- _Task directions_
Go through the data below and copy each line where the word "program" occurs.

- _Data to process_
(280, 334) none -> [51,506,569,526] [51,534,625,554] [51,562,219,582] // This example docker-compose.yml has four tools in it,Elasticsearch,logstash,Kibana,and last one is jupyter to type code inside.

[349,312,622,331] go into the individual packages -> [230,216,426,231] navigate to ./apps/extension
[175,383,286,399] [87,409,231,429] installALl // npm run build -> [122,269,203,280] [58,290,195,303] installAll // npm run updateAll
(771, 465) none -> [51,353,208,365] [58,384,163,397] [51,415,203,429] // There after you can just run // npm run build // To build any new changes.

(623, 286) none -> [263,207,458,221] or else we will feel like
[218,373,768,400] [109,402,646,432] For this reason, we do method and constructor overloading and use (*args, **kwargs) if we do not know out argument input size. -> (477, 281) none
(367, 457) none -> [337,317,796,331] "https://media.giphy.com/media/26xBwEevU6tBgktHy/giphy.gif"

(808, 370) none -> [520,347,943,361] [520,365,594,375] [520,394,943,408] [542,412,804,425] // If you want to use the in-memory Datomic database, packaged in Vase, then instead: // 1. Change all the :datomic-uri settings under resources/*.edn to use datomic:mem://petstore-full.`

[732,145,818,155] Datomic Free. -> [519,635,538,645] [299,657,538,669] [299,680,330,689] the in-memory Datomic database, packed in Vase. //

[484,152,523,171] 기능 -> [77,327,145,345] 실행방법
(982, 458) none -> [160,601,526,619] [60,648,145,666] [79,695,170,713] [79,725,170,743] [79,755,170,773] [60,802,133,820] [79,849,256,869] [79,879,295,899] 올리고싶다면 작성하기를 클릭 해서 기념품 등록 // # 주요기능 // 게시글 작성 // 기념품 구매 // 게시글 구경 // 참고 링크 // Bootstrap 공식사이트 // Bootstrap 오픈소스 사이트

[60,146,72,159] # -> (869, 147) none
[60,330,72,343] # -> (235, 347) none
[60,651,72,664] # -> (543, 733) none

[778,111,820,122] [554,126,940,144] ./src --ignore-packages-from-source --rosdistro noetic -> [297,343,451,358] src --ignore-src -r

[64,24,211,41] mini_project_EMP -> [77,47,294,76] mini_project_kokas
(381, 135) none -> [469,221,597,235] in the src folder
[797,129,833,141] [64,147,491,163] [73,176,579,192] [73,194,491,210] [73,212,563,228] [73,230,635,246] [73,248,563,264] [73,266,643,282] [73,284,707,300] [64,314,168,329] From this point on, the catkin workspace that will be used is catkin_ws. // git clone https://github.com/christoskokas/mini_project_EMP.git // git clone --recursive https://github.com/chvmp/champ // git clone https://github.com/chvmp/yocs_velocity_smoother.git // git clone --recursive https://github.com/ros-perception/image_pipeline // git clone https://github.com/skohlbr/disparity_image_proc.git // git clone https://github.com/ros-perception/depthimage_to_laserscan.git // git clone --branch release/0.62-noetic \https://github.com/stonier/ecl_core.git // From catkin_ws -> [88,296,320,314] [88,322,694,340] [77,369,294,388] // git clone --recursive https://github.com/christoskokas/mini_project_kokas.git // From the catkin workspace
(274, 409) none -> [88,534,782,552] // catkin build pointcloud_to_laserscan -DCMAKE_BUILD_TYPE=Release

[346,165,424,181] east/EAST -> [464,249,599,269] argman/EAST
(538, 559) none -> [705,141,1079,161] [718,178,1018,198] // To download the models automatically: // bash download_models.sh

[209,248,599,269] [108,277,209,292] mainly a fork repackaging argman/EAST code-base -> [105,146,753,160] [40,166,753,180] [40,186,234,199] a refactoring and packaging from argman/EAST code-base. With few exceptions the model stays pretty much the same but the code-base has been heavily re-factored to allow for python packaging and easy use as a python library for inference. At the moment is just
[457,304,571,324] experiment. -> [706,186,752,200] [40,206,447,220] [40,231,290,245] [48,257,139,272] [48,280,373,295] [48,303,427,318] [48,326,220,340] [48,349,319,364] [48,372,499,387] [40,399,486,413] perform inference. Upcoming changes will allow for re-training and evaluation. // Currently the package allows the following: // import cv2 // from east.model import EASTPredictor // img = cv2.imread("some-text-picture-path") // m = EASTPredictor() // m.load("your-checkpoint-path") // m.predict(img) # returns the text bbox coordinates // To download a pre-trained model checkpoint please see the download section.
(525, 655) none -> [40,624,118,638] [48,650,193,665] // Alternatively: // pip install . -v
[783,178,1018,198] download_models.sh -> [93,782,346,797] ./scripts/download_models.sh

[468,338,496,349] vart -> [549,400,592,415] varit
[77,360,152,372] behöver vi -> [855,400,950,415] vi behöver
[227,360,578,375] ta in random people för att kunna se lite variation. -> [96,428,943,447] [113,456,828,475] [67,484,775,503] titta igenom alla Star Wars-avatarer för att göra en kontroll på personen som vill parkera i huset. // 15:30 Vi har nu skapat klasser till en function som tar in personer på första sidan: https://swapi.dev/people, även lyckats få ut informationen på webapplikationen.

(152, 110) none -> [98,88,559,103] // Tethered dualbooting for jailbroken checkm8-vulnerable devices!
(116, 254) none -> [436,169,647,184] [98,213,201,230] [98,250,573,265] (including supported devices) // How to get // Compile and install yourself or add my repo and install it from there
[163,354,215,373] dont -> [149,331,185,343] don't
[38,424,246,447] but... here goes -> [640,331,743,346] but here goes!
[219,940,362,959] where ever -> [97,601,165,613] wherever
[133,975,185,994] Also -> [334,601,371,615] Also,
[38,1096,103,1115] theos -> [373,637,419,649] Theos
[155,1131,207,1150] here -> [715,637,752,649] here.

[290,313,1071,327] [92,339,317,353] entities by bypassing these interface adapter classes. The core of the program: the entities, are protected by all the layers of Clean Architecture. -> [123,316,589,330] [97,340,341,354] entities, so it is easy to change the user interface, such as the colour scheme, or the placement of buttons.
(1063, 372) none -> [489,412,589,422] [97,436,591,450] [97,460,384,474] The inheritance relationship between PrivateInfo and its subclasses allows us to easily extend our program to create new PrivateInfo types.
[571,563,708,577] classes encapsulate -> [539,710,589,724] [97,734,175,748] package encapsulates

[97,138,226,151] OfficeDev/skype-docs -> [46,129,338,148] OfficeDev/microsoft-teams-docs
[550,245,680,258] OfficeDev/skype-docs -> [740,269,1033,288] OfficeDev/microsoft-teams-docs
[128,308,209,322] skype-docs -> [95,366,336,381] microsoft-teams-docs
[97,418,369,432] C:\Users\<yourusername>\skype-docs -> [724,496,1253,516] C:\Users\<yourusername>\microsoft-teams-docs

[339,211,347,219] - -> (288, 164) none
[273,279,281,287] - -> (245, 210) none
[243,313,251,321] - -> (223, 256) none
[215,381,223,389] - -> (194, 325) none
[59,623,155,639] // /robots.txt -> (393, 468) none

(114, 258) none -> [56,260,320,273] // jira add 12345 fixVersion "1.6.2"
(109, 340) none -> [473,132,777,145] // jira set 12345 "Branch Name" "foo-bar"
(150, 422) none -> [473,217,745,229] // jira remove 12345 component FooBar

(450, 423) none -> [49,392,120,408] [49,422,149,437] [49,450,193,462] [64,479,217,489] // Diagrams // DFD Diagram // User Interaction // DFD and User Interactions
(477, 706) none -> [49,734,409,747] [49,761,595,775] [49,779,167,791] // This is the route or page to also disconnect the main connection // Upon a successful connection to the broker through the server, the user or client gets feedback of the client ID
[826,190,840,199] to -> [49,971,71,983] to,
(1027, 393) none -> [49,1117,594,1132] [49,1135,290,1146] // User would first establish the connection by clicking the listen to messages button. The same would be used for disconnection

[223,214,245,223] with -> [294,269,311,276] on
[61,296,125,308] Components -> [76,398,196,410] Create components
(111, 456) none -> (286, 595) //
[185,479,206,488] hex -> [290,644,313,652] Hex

- _Written solution_
[290,313,1071,327] [92,339,317,353] entities by bypassing these interface adapter classes. The core of the program: the entities, are protected by all the layers of Clean Architecture. -> [123,316,589,330] [97,340,341,354] entities, so it is easy to change the user interface, such as the colour scheme, or the placement of buttons.
(1063, 372) none -> [489,412,589,422] [97,436,591,450] [97,460,384,474] The inheritance relationship between PrivateInfo and its subclasses allows us to easily extend our program to create new PrivateInfo types.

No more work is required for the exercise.